▶ _What is needed_
Apart from the pictures, every line below needs to be reproduced verbatim.

▶ _Supplied material_
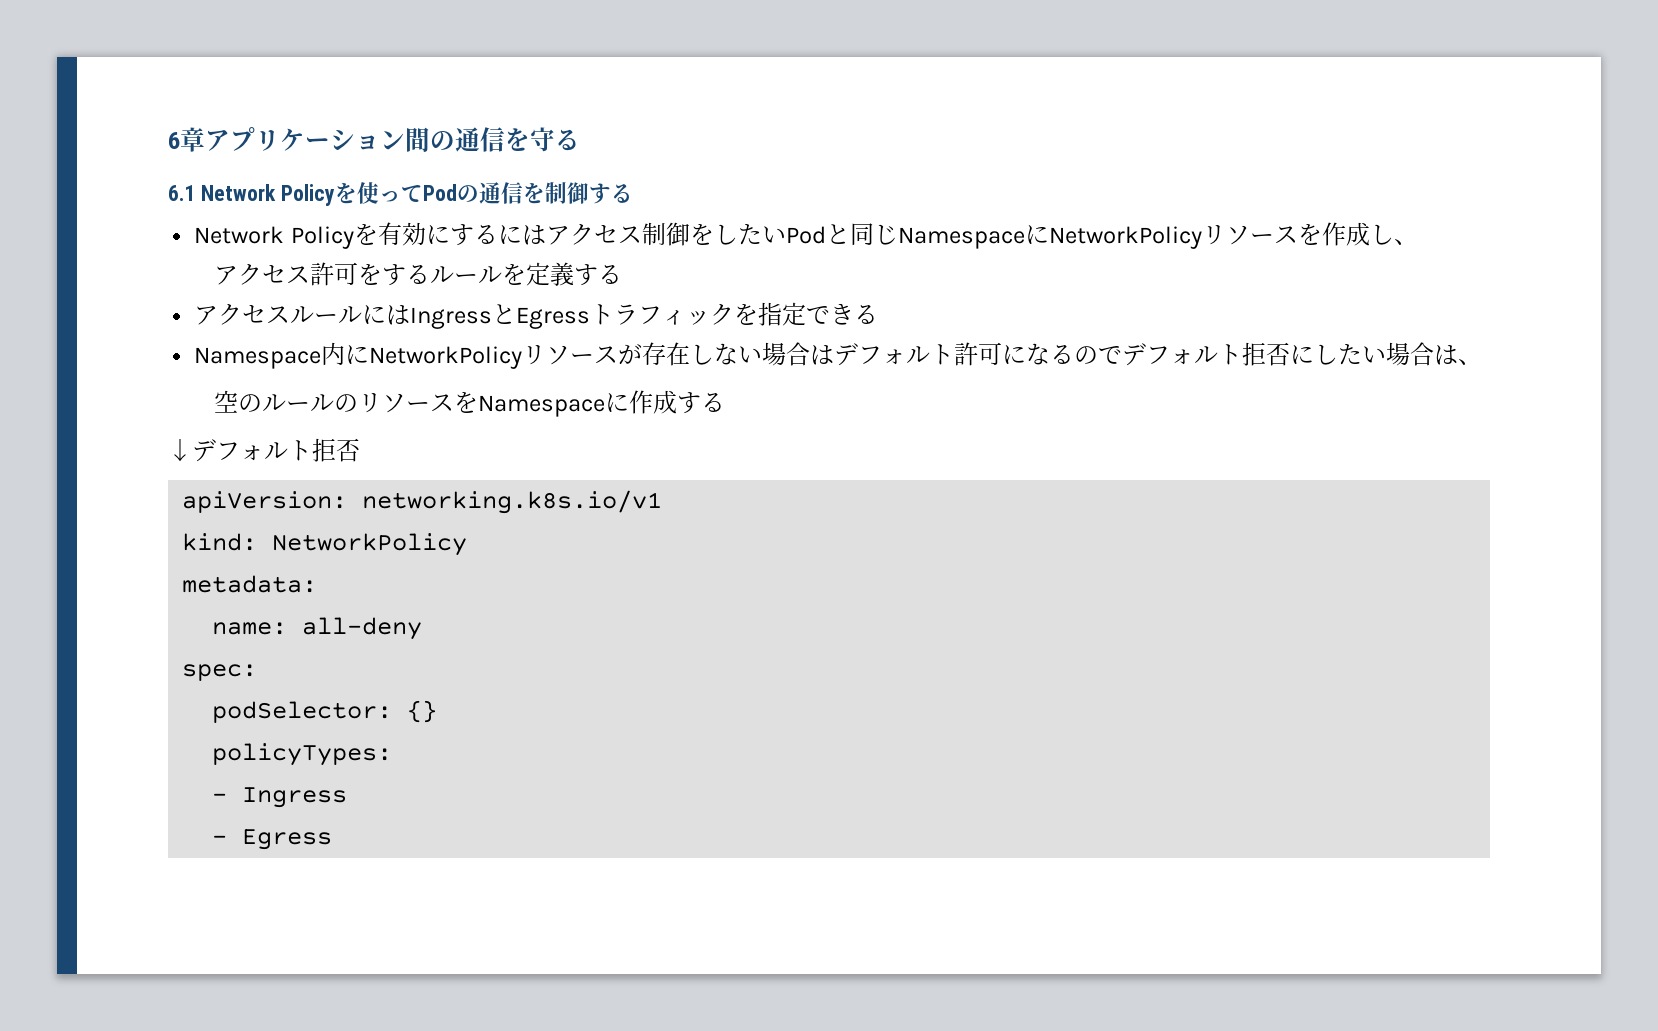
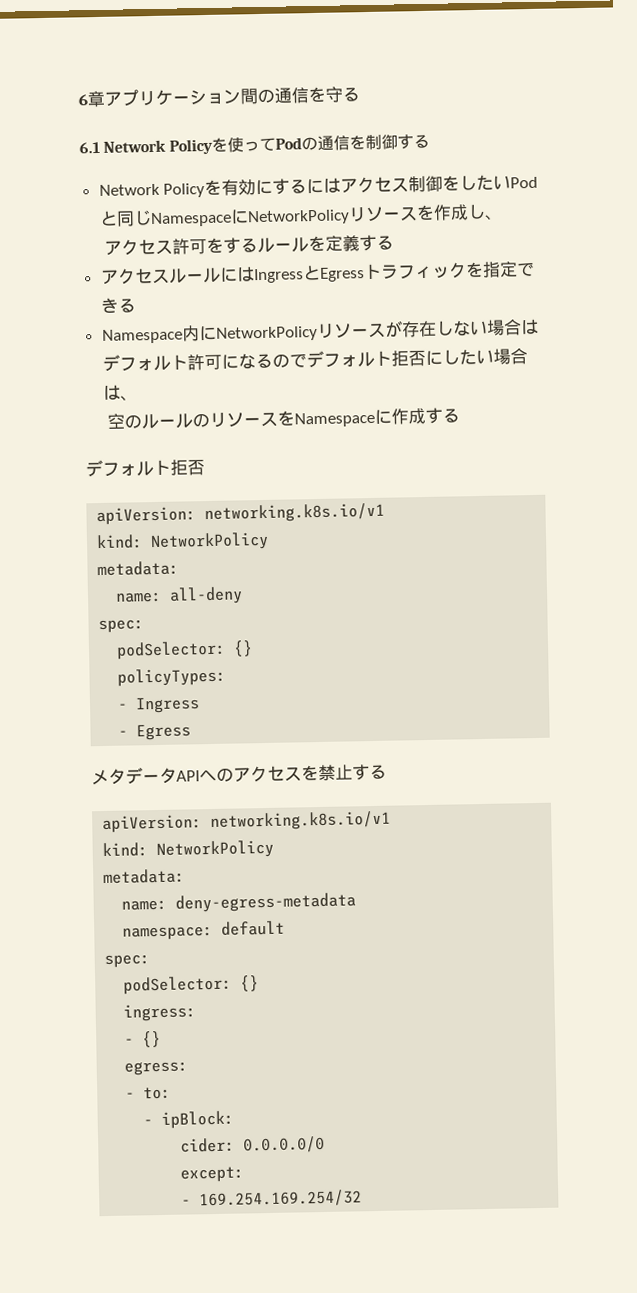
[168,439,192,462] ↓ -> (460, 415) none
(333, 839) none -> [91,764,387,786] [102,810,392,834] [102,839,275,860] [103,868,186,885] [121,892,357,913] [122,920,286,941] [104,954,151,969] [123,975,260,995] [123,1003,197,1022] [124,1030,162,1048] [124,1060,189,1076] [125,1086,172,1100] [143,1110,235,1129] [180,1135,326,1154] [180,1166,245,1183] [181,1189,363,1209] // メタデータAPIへのアクセスを禁止する // apiVersion: networking.k8s.io/v1 // kind: NetworkPolicy // metadata: // name: deny-egress-metadata // namespace: default // spec: // podSelector: {} // ingress: // - {} // egress: // - to: // - ipBlock: // cider: 0.0.0.0/0 // except: // - 169.254.169.254/32

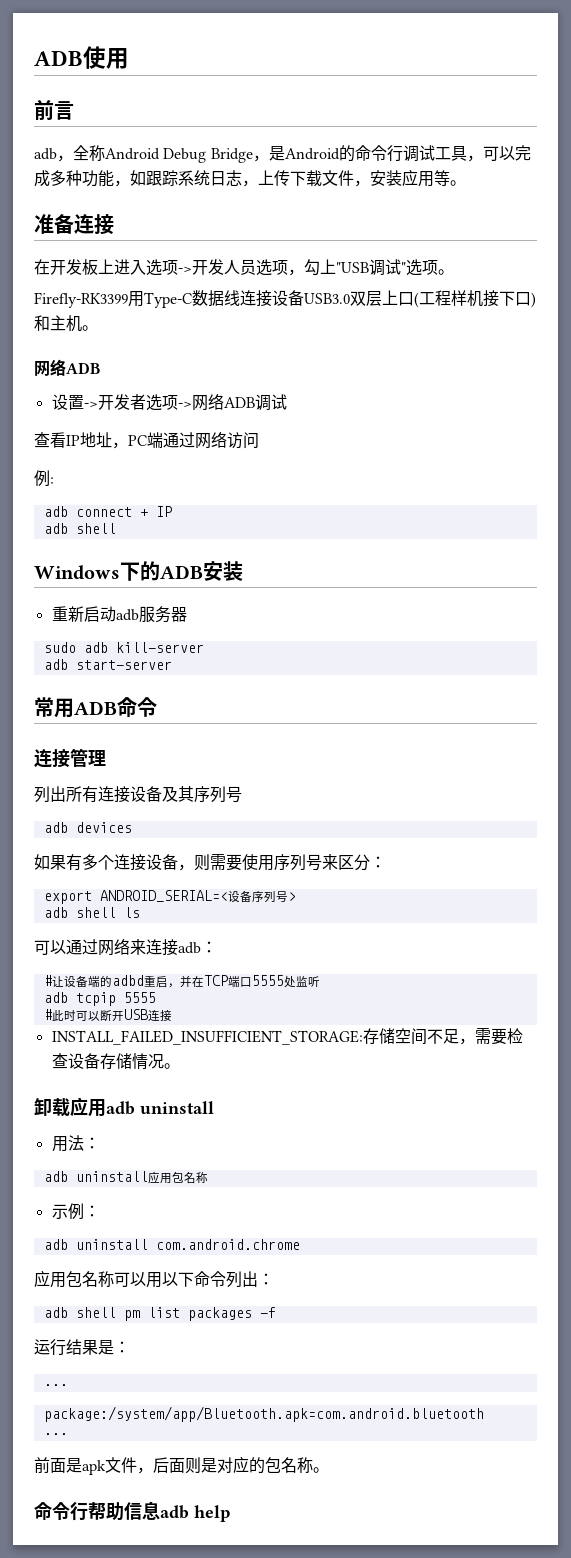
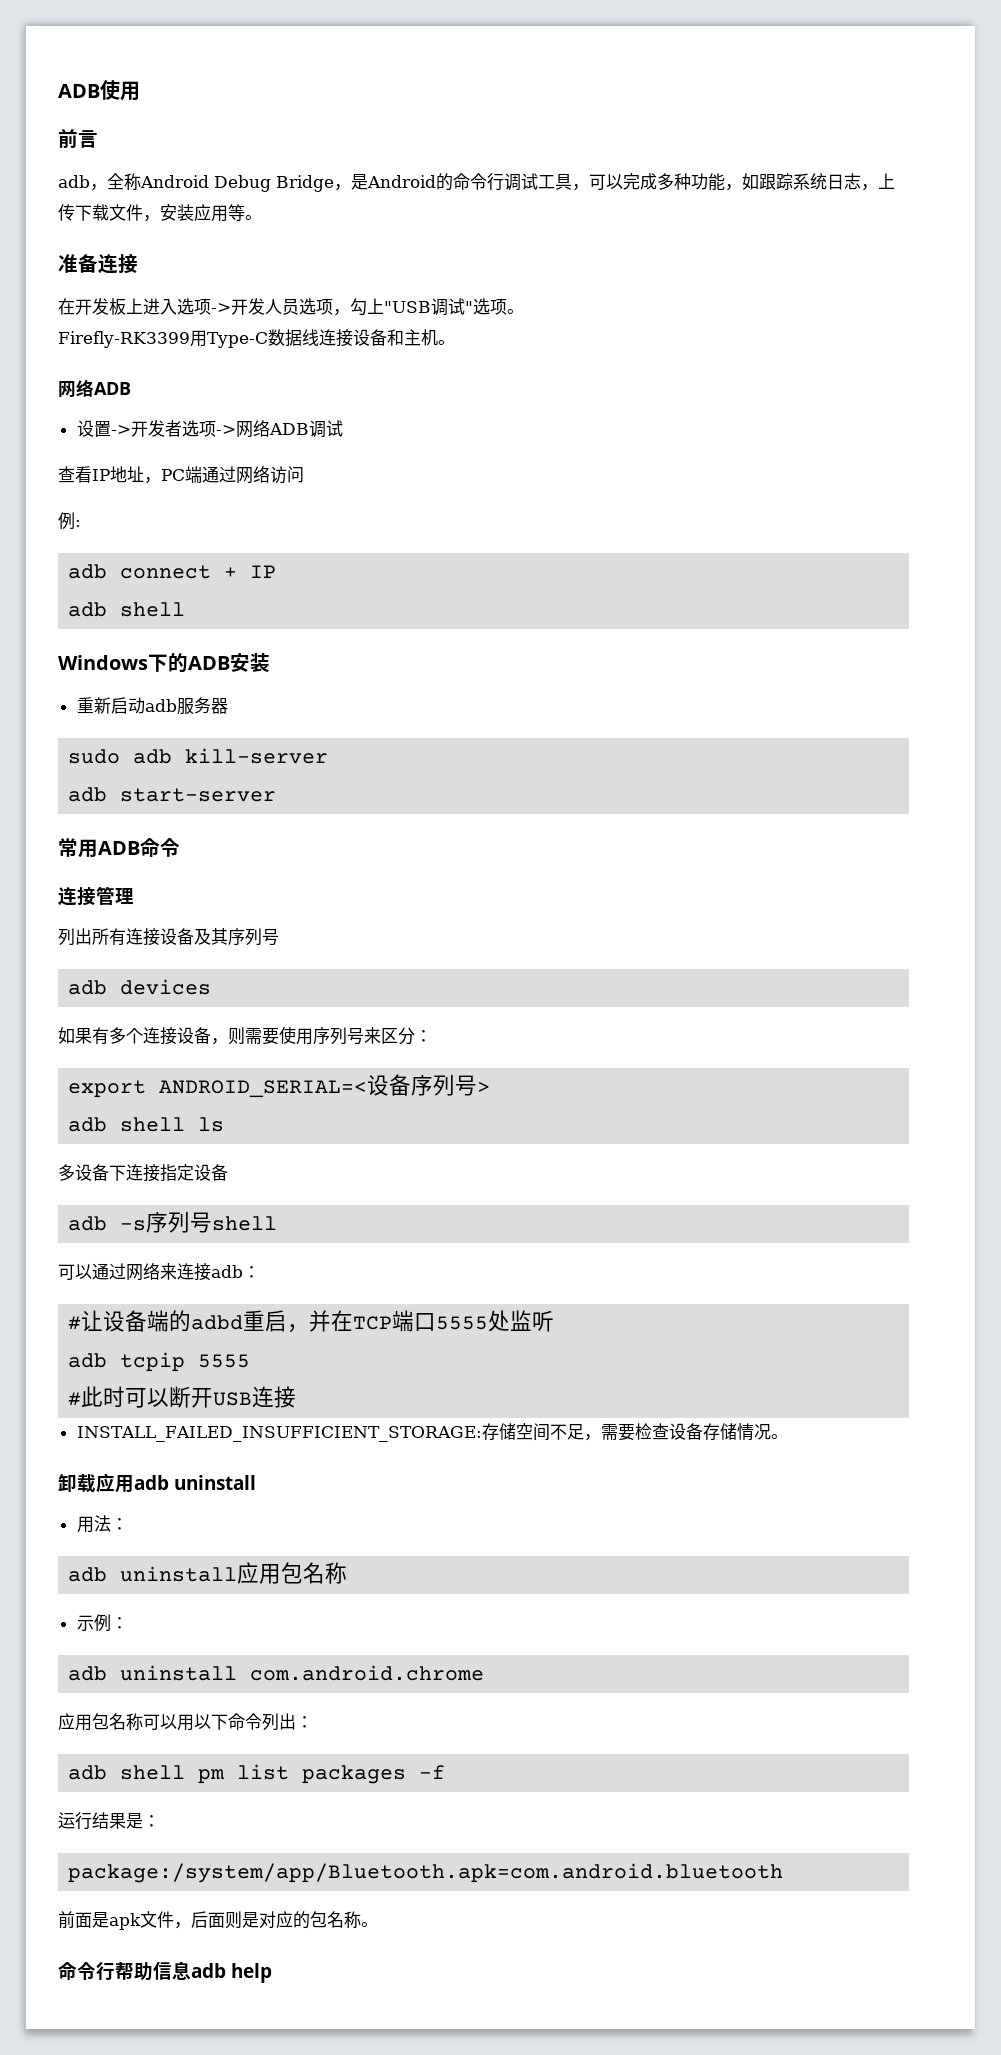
[304,290,536,308] USB3.0双层上口(工程样机接下口) -> (387, 337) none
(140, 912) none -> [58,1164,228,1182] [68,1211,278,1233] // 多设备下连接指定设备 // adb -s序列号shell
[43,1384,68,1386] // ... -> (160, 1821) none
[43,1433,68,1435] // ... -> (784, 1873) none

▶ _Exercise response_
[168,439,192,462] ↓ -> (460, 415) none
(333, 839) none -> [91,764,387,786] [102,810,392,834] [102,839,275,860] [103,868,186,885] [121,892,357,913] [122,920,286,941] [104,954,151,969] [123,975,260,995] [123,1003,197,1022] [124,1030,162,1048] [124,1060,189,1076] [125,1086,172,1100] [143,1110,235,1129] [180,1135,326,1154] [180,1166,245,1183] [181,1189,363,1209] // メタデータAPIへのアクセスを禁止する // apiVersion: networking.k8s.io/v1 // kind: NetworkPolicy // metadata: // name: deny-egress-metadata // namespace: default // spec: // podSelector: {} // ingress: // - {} // egress: // - to: // - ipBlock: // cider: 0.0.0.0/0 // except: // - 169.254.169.254/32

[304,290,536,308] USB3.0双层上口(工程样机接下口) -> (387, 337) none
(140, 912) none -> [58,1164,228,1182] [68,1211,278,1233] // 多设备下连接指定设备 // adb -s序列号shell
[43,1384,68,1386] // ... -> (160, 1821) none
[43,1433,68,1435] // ... -> (784, 1873) none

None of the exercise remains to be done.